# [WHAT THIS TASK INVOLVES]
Copy, from the data below, every line that has "border" in it.

# [SUPPLIED DATA]
┌──

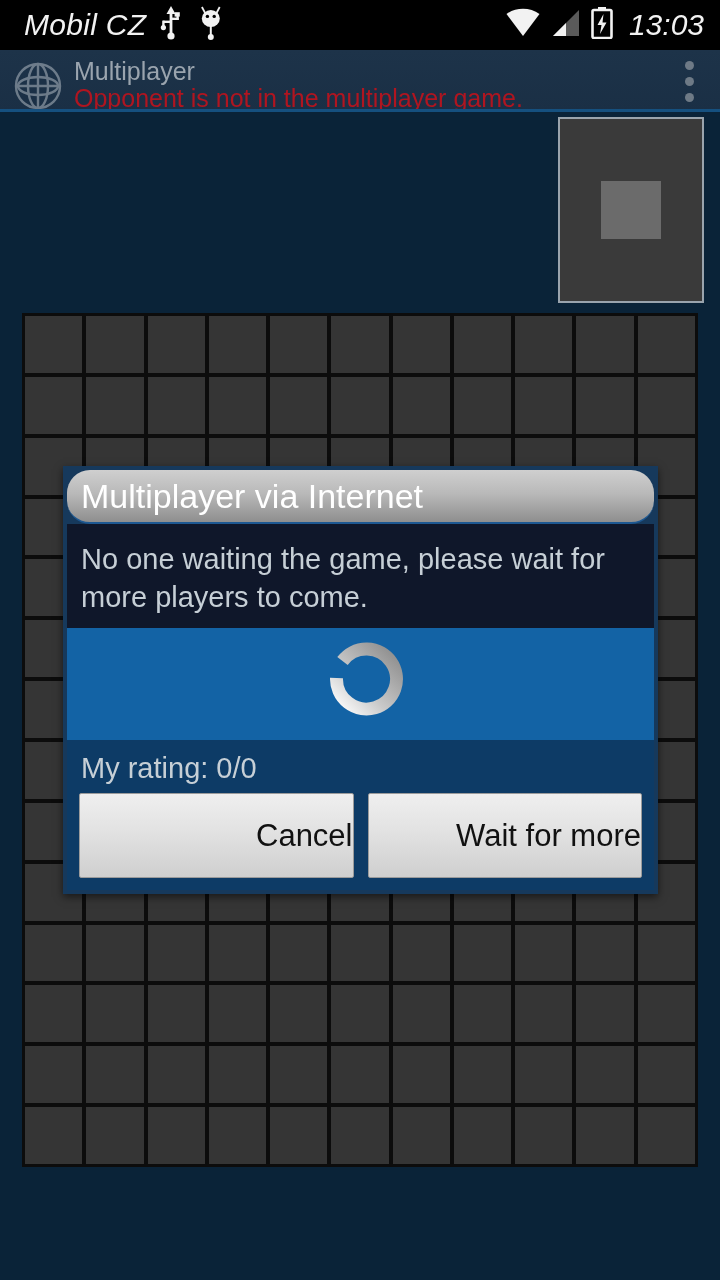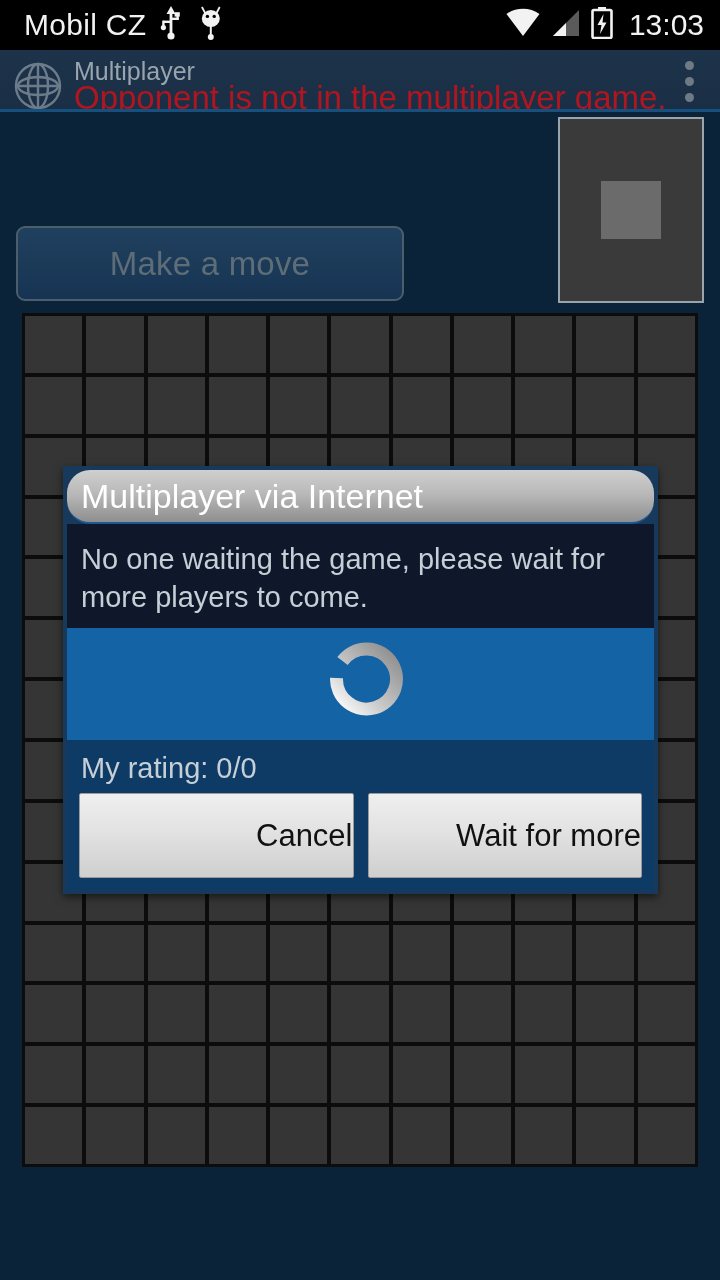--- a/index.html
+++ b/index.html
@@ -27,20 +27,21 @@
   #status-bar {
     position: absolute;
     top: 0; left: 0;
     width: 720px;
     height: 50px;
     background: #000000;
     display: flex;
     align-items: center;
     box-sizing: border-box;
     padding: 0 16px 0 24px;
+    font-style: italic;
   }
   #carrier-label {
     color: #f2f2f2;
     font-size: 30px;
     letter-spacing: 0.3px;
     line-height: 1;
     white-space: nowrap;
   }
   .sb-left-icons {
     display: flex;
@@ -96,21 +97,21 @@
     overflow: hidden;
   }
   #ab-title {
     color: #9aa4ae;
     font-size: 25px;
     line-height: 26px;
     white-space: nowrap;
   }
   #ab-subtitle {
     color: #b01520;
-    font-size: 33px;
+    font-size: 25px;
     line-height: 28px;
     white-space: nowrap;
   }
   #overflow-menu {
     margin-left: auto;
     width: 46px;
     height: 62px;
     display: flex;
     flex-direction: column;
     align-items: center;
@@ -337,23 +338,20 @@
       <span id="ab-title">Multiplayer</span>
       <span id="ab-subtitle">Opponent is not in the multiplayer game.</span>
     </span>
     <span id="overflow-menu">
       <span class="dot"></span>
       <span class="dot"></span>
       <span class="dot"></span>
     </span>
   </div>
 
-  <div id="make-move-button">
-    <span>Make a move</span>
-  </div>
 
   <div id="piece-preview">
     <span class="piece-cell"></span>
   </div>
 
   <div id="game-board" style="grid-template-columns: repeat(11, 1fr); grid-template-rows: repeat(14, 1fr); background: rgb(12, 12, 12);">
       <div class="board-cell" style="background: rgb(53, 53, 53);"></div>
       <div class="board-cell" style="background: rgb(53, 53, 53);"></div>
       <div class="board-cell" style="background: rgb(53, 53, 53);"></div>
       <div class="board-cell" style="background: rgb(53, 53, 53);"></div>

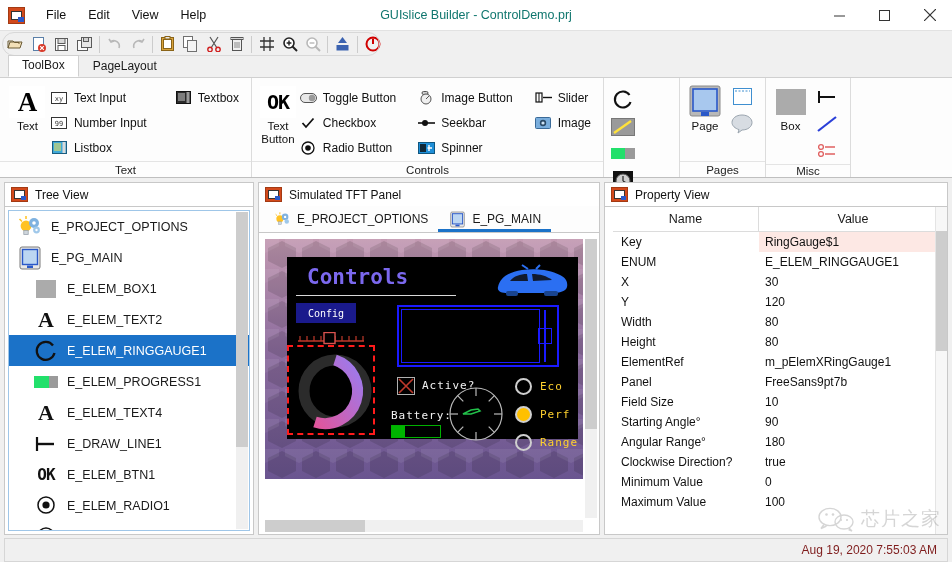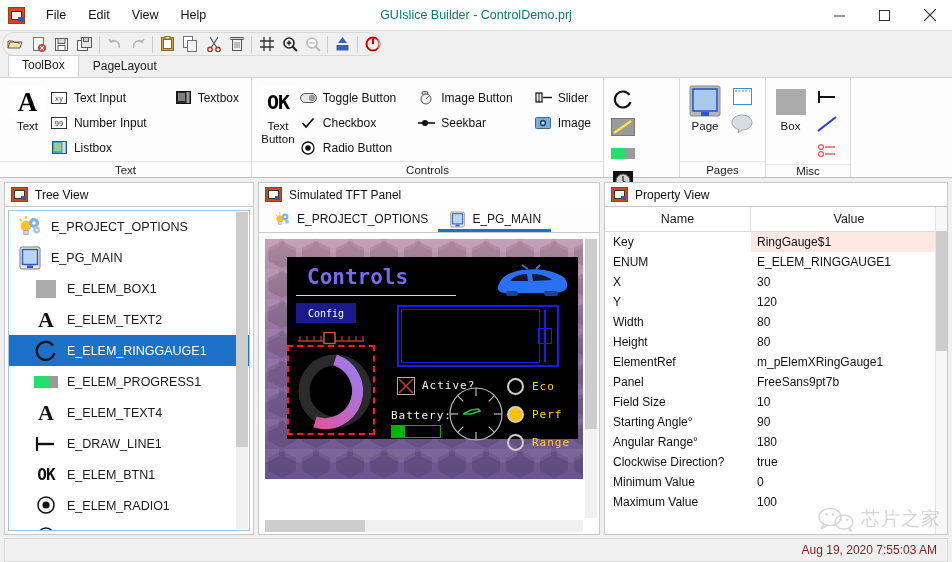--- a/index.html
+++ b/index.html
@@ -140,30 +140,30 @@
   .s-vseek { position:absolute; left:145px; top:3px; width:2px; height:52px; background:#1a1aff; }
   .s-vseek-knob { position:absolute; left:139px; top:21px; width:14px; height:16px; border:1px solid #1a1aff; }
   .s-check { position:absolute; left:110px; top:120px; width:18px; height:18px; border:1px solid #b0b0b0; }
   .s-check-lb { position:absolute; left:135px; top:122px; font-family:"DejaVu Sans Mono", monospace;
                 font-size:11px; color:#f2f2f2; letter-spacing:1px;}
   .s-batt-lb { position:absolute; left:104px; top:152px; font-family:"DejaVu Sans Mono", monospace;
                font-size:11px; color:#f2f2f2; letter-spacing:1px;}
   .s-batt { position:absolute; left:104px; top:168px; width:50px; height:13px; border:1px solid #00b000; }
   .s-batt-fill { position:absolute; left:0; top:0; width:13px; height:100%; background:#00b400; }
   .s-dial { position:absolute; left:160px; top:128px; width:58px; height:58px; }
-  .s-radios { position:absolute; left:220px; top:118px; }
+  .s-radios { position:absolute; left:228px; top:118px; }
   .s-radio { display:flex; align-items:center; height:22px; margin-bottom:6px; }
   .s-radio .rc { width:17px; height:17px; border-radius:50%; border:2px solid #cfcfcf; margin-right:8px; flex:0 0 17px;}
   .s-radio .rc.on { background:#ffc000; border-color:#cfcfcf; }
   .s-radio .rl { font-family:"DejaVu Sans Mono", monospace; font-size:11px; color:#ffd12e; letter-spacing:1px;}
   .s-car { position:absolute; right:8px; top:4px; width:78px; height:40px; }
 
   
   #prop-pane { width:344px; flex:0 0 344px; }
-  .prop-body { flex:1; background:#ffffff; border:1px solid #c8c8c8; position:relative; overflow:hidden; }
+  .prop-body { flex:1; background:#ffffff; border:1px solid #c8c8c8; position:relative; overflow:hidden;padding-left:8px; }
   .prop-head-row { display:flex; height:25px; border-bottom:1px solid #dcdcdc; background:#fff; }
   .prop-head-row .c1 { width:146px; display:flex; align-items:center; justify-content:center; font-size:12.5px;
                        border-right:1px solid #dcdcdc; }
   .prop-head-row .c2 { flex:1; display:flex; align-items:center; justify-content:center; font-size:12.5px; }
   .prow { display:flex; height:20px; align-items:center; }
   .prow .pn { width:146px; padding-left:8px; font-size:12px; color:#111; }
   .prow .pv { flex:1; padding-left:6px; font-size:12px; color:#111; }
   .prow.hl .pv { background:#fde8e4; height:20px; display:flex; align-items:center; }
   .prop-scroll { position:absolute; right:0px; top:0px; bottom:0; width:12px; background:#f7f7f7; border-left:1px solid #e4e4e4; }
   .prop-thumb { position:absolute; left:0; top:24px; width:11px; height:120px; background:#cdcdcd; }
@@ -424,20 +424,30 @@
             <span class="lb">Image Button</span>
           </div>
           <div class="item">
             <span class="ic">
               <svg width="17" height="8" viewBox="0 0 17 8">
                   <line x1="0" y1="4" x2="17" y2="4" stroke="#111" stroke-width="1.6"></line>
                   <circle cx="7" cy="4" r="3" fill="#111"></circle>
                 </svg>
             </span>
             <span class="lb">Seekbar</span>
+          </div>
+          <div class="item">
+            <span class="ic">
+              <svg width="17" height="12" viewBox="0 0 17 12">
+                  <rect x="0.5" y="0.5" width="16" height="11" fill="#1f8fd8" stroke="#10567f"></rect>
+                  <rect x="2" y="2" width="6" height="8" fill="#102838"></rect>
+                  <path d="M11 3 V9 M9.5 6 H14" stroke="#fff" stroke-width="1.4"></path>
+                </svg>
+            </span>
+            <span class="lb">Spinner</span>
           </div>
         </div>
         <div class="col" style="margin-left:14px">
           <div class="item">
             <span class="ic">
               <svg width="17" height="11" viewBox="0 0 17 11">
                   <line x1="8" y1="5.5" x2="17" y2="5.5" stroke="#111" stroke-width="1.4"></line>
                   <rect x="1" y="1" width="6" height="9" fill="#fff" stroke="#111" stroke-width="1.2"></rect>
                   <line x1="4" y1="1" x2="4" y2="10" stroke="#111"></line>
                 </svg>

└──

# [RESULT FOR THIS EXERCISE]
     box-sizing: border-box;
   .s-vseek-knob { position:absolute; left:139px; top:21px; width:14px; height:16px; border:1px solid #1a1aff; }
   .s-check { position:absolute; left:110px; top:120px; width:18px; height:18px; border:1px solid #b0b0b0; }
   .s-batt { position:absolute; left:104px; top:168px; width:50px; height:13px; border:1px solid #00b000; }
   .s-radio .rc { width:17px; height:17px; border-radius:50%; border:2px solid #cfcfcf; margin-right:8px; flex:0 0 17px;}
   .s-radio .rc.on { background:#ffc000; border-color:#cfcfcf; }
-  .prop-body { flex:1; background:#ffffff; border:1px solid #c8c8c8; position:relative; overflow:hidden; }
+  .prop-body { flex:1; background:#ffffff; border:1px solid #c8c8c8; position:relative; overflow:hidden;padding-left:8px; }
   .prop-head-row { display:flex; height:25px; border-bottom:1px solid #dcdcdc; background:#fff; }
                        border-right:1px solid #dcdcdc; }
   .prop-scroll { position:absolute; right:0px; top:0px; bottom:0; width:12px; background:#f7f7f7; border-left:1px solid #e4e4e4; }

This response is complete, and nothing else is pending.